WASHINGTON — More than 280 retired diplomats, generals and senior national security officials on Friday called on President Donald Trump not to use the U.S. military for political ends, warning American democracy was at risk.
“As former American ambassadors, generals and admirals, and senior federal officials, we are alarmed by calls from the President and some political leaders for the use of U.S. military personnel to end legitimate protests in cities and towns across America,” the former officials said in a statement posted on the JustSecurity website, which listed the authors as retired senior diplomats Douglas Silliman, Deborah McCarthy and Thomas Countryman.
“We are concerned about the use of U.S. military assets to intimidate and break up peaceful protestors in Washington, D.C.,” they wrote, citing recent incidents that played out this week outside the White House.
“Using the rotor wash of helicopters flying at low altitude to disperse protestors is reckless and unnecessary,” it said.
“The stationing of D.C. Air National Guard troops in full battle armor on the steps of the Lincoln Memorial is inflammatory and risks sullying the reputation of our men and women in uniform in the eyes of their fellow Americans and of the world.”
Titled “The Strength of America’s Apolitical Military,” the statement was signed by dozens of retired ambassadors with decades of experience in the diplomatic service, including ousted U.S. Ambassador to Ukraine Marie Yovanovitch, as well as more than 20 retired generals.
The sharp rebuke of the president coincided with similar warnings issued this week from former senior officials and retired military officers, including retired Gen. Jim Mattis, who served as defense secretary under Trump until he resigned in 2018. Mattis accused Trump of ordering the U.S. military to violate the constitutional rights of American citizens.
“Our military is composed of and represents all of America,” the authors wrote.
“Misuse of the military for political purposes would weaken the fabric of our democracy, denigrate those who serve in uniform to protect and defend the Constitution, and undermine our nation’s strength abroad.
“There is no role for the U.S. military in dealing with American citizens exercising their constitutional right to free speech, however uncomfortable that speech may be for some,” the statement said.
The issues that have prompted the protests cannot be addressed by the military and can only be resolved “through political processes,” they wrote.
Defense Secretary Mark Esper said on Wednesday he does not support invoking the Insurrection Act to deploy active-duty military forces to respond to protests or rioting, even though President Trump has threatened to send in troops to states that he believes are failing to quell unrest.

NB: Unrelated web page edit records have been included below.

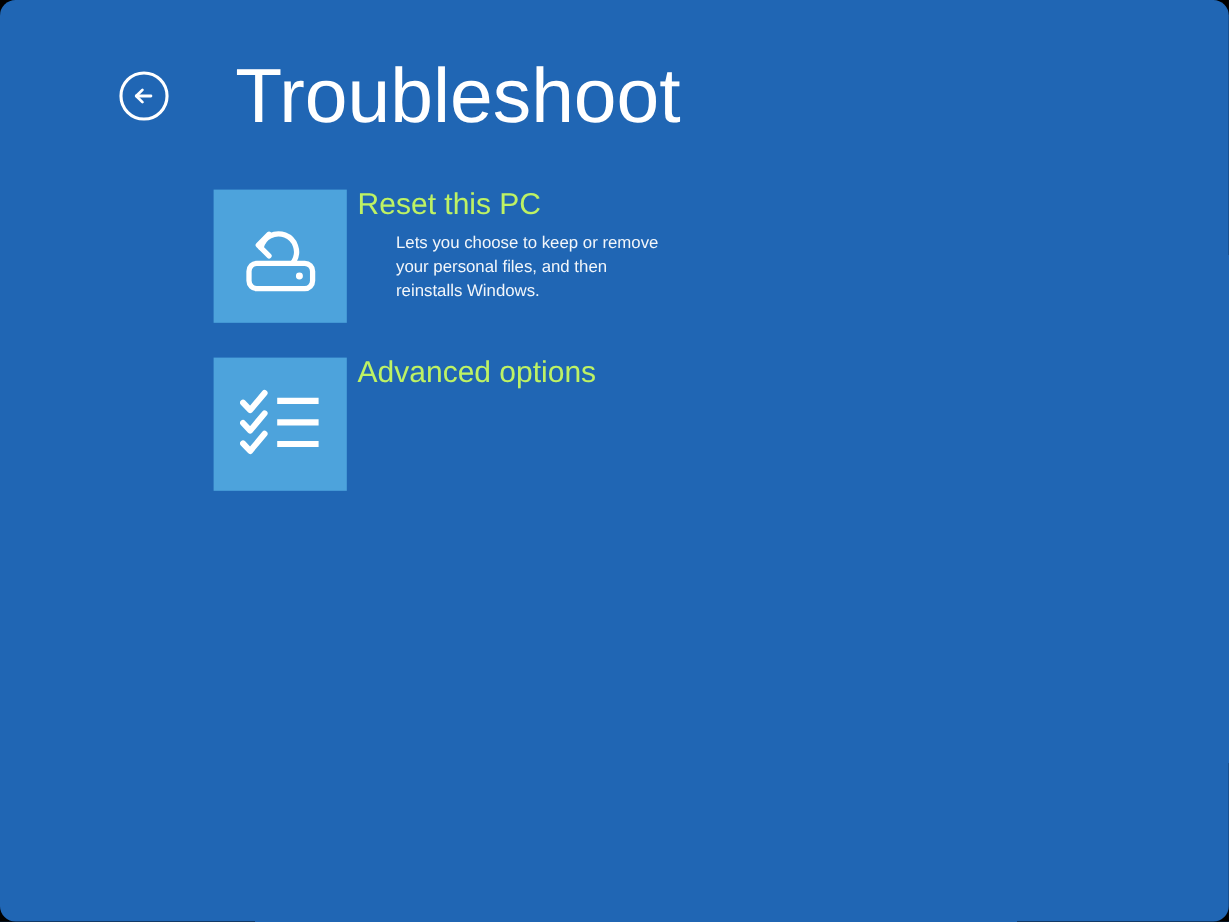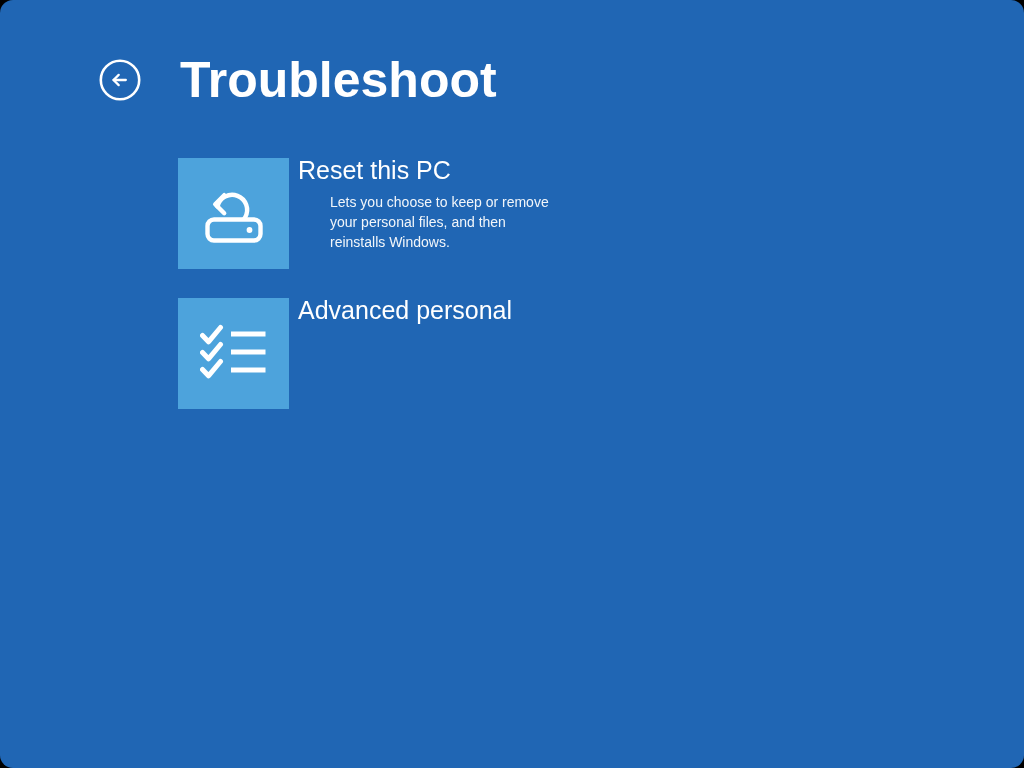"Troubleshoot" #page-title { font-size: 50px -> 64px; font-weight: 700 -> 400; left: 180px -> 196px }
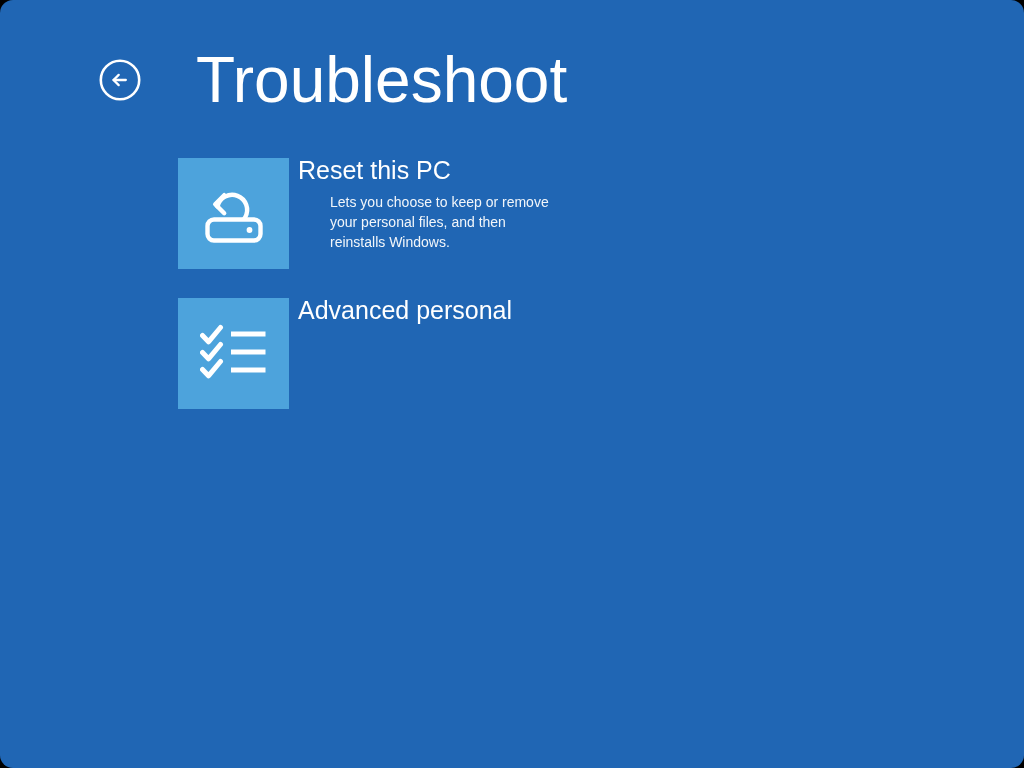"Reset this PC" .option-label { color: #ffffff -> #bef264 }
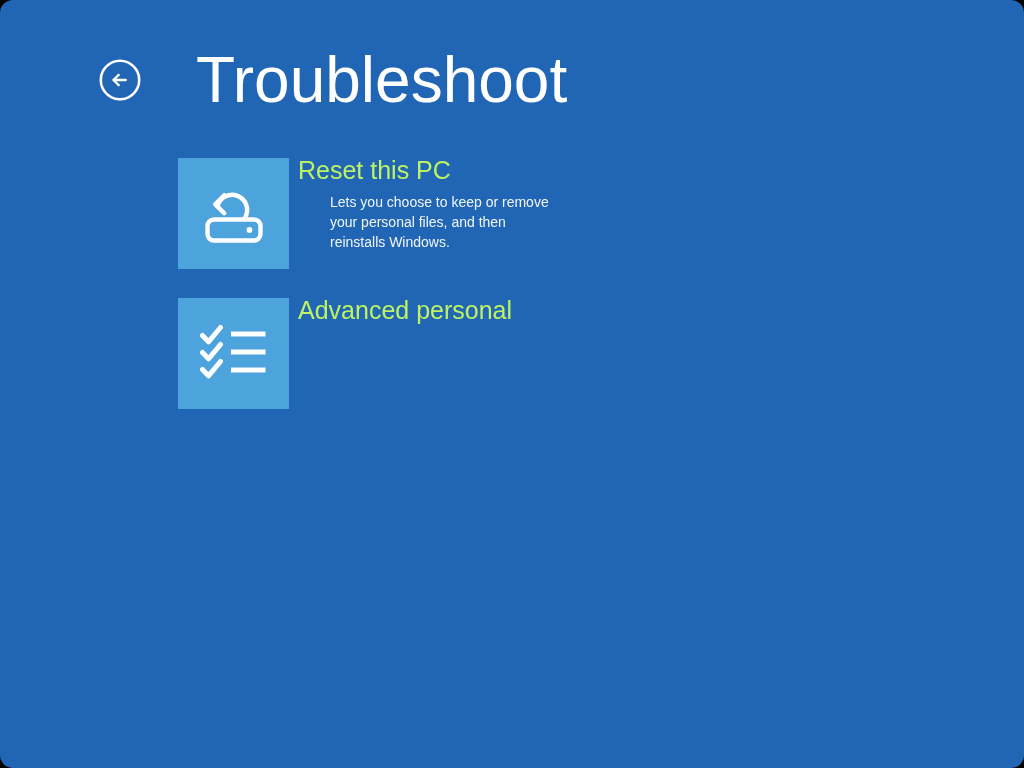"Advanced personal" div.option-label { text: personal -> options }
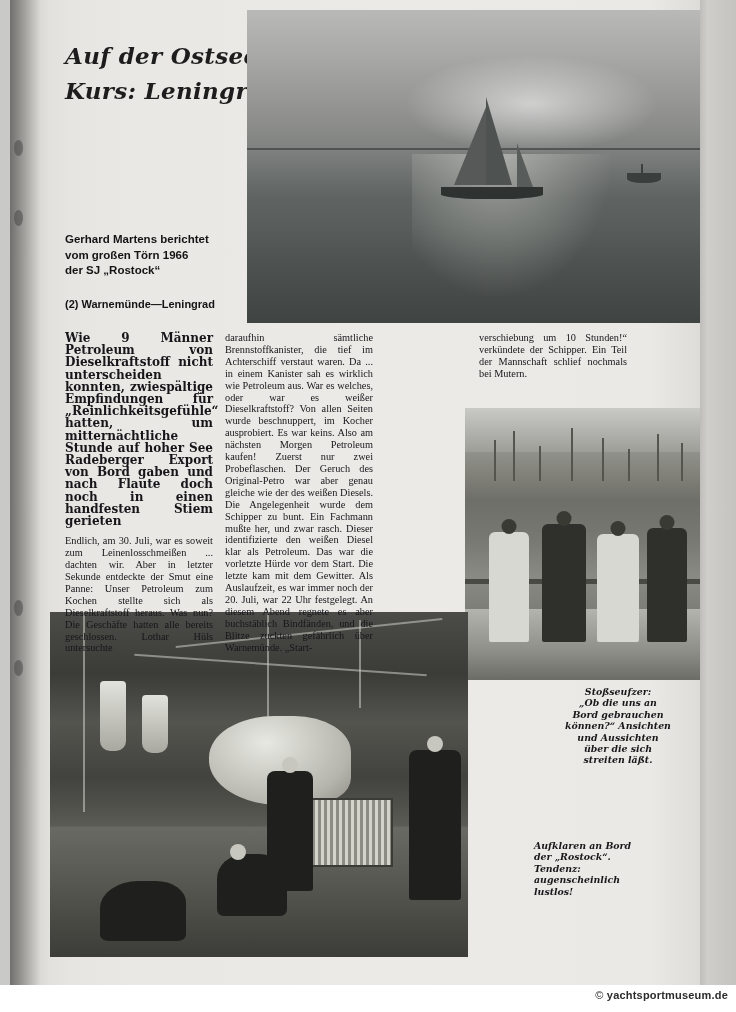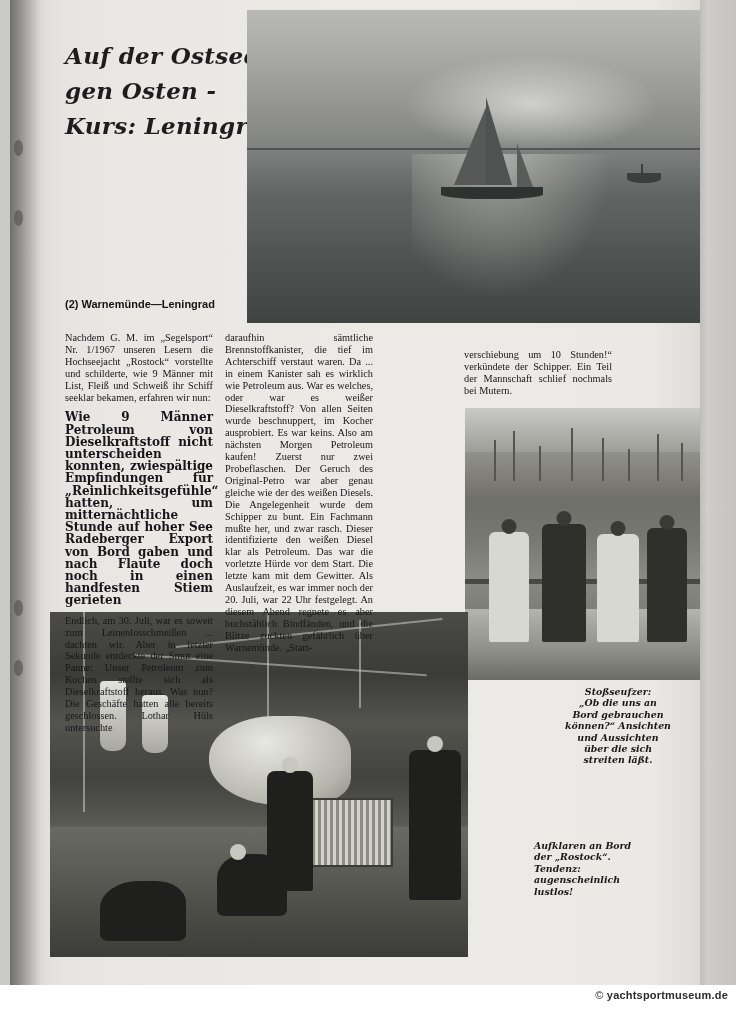"gen Osten -" div { html: <div>gen Osten -</div> -> none }
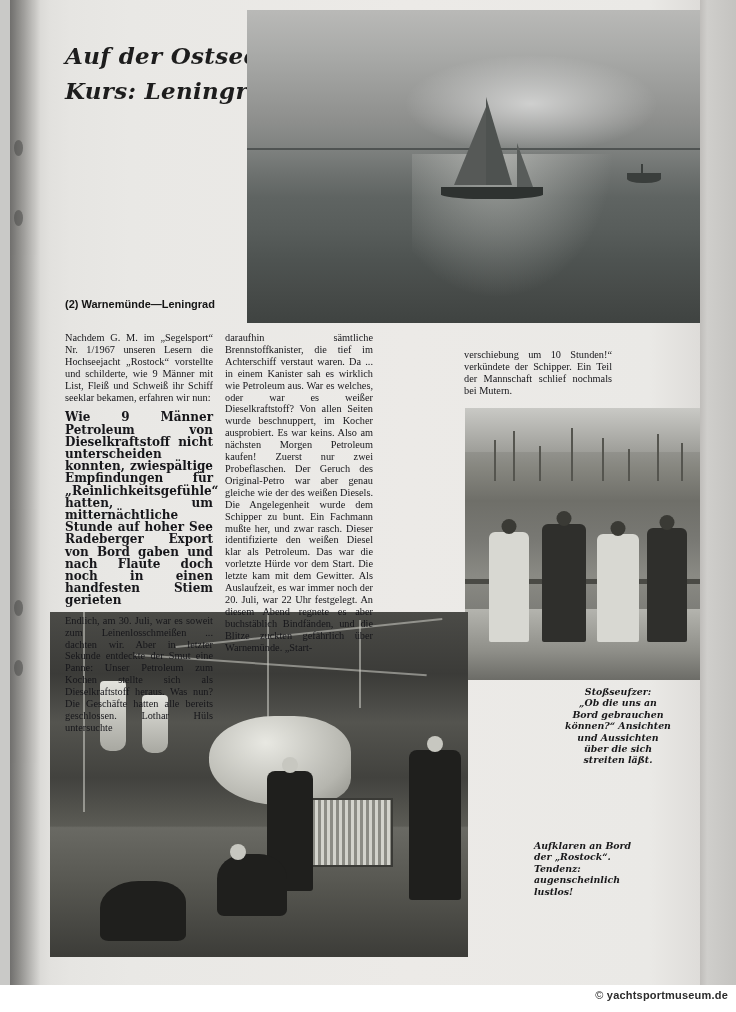"Gerhard Martens berichtet" div.byline { html: none -> <div> <div>Gerhard Martens berichtet</div> <div>vom großen Törn 1966</div> <div>der SJ „Rostock“</div> </div> }
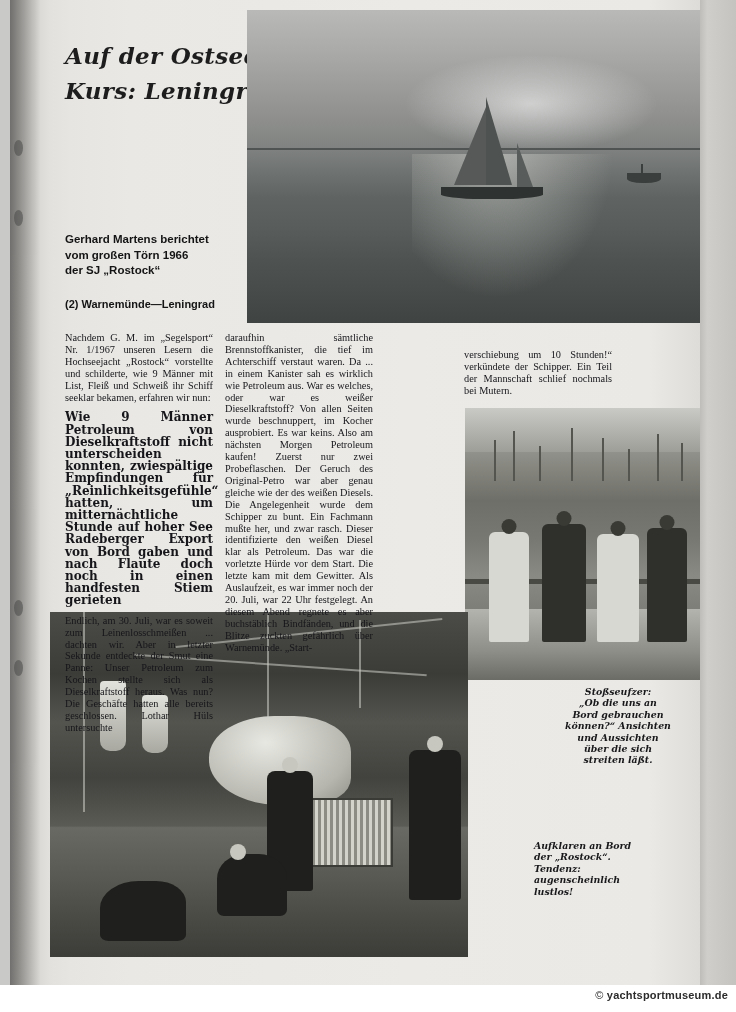"Nachdem G. M. im „Segelsport“" p { html: <p>Nachdem G. M. im „Segelsport“ Nr. 1/1967 unseren Lesern die Hochseejacht „Rostock“ vorstellte und schilderte, wie 9 Männer mit List, Fleiß und Schweiß ihr Schiff seeklar bekamen, erfahren wir nun:</p> -> none }
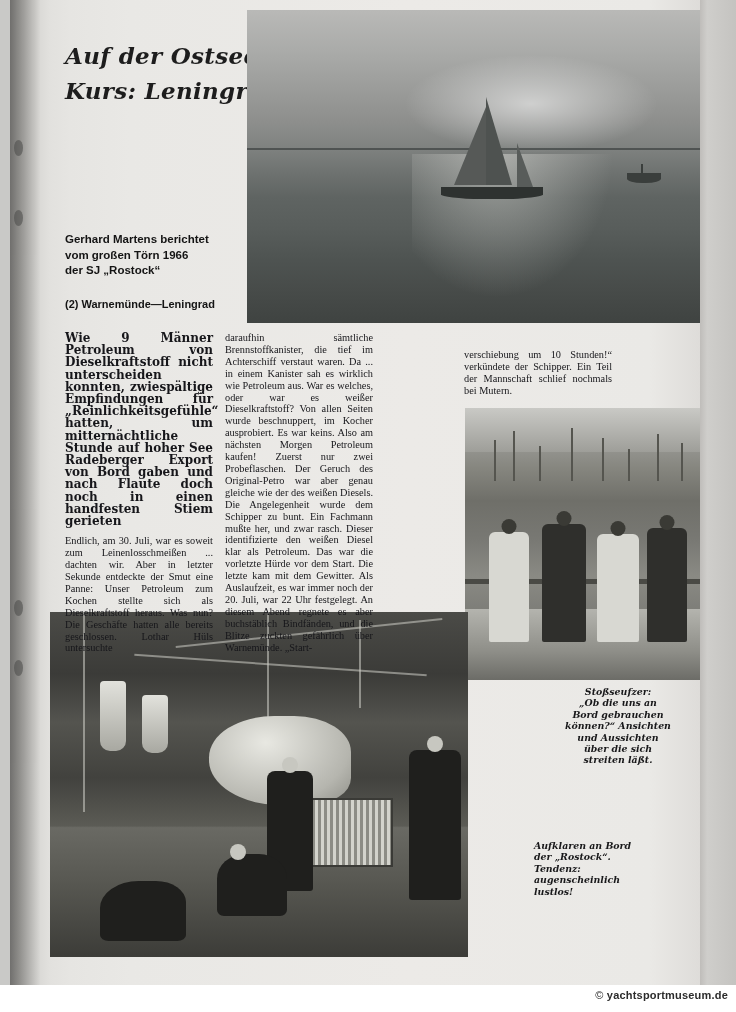"verschiebung um 10 Stunden!“ verkündete" #col3 { left: 454px -> 469px; margin-top: 17px -> none }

President Trump on Monday threatened to invoke the Insurrection Act to deploy active-duty military troops to respond to protests. As he spoke, federal officers used force to clear peaceful protesters from outside the White House.
In a memo to Defense Department personnel dated Tuesday and first reported by NBC News, Esper stressed the importance of staying away from politics. "As I reminded you in February," he wrote, "I ask that you remember at all times our commitment as a department and as public servants to stay apolitical in these turbulent days."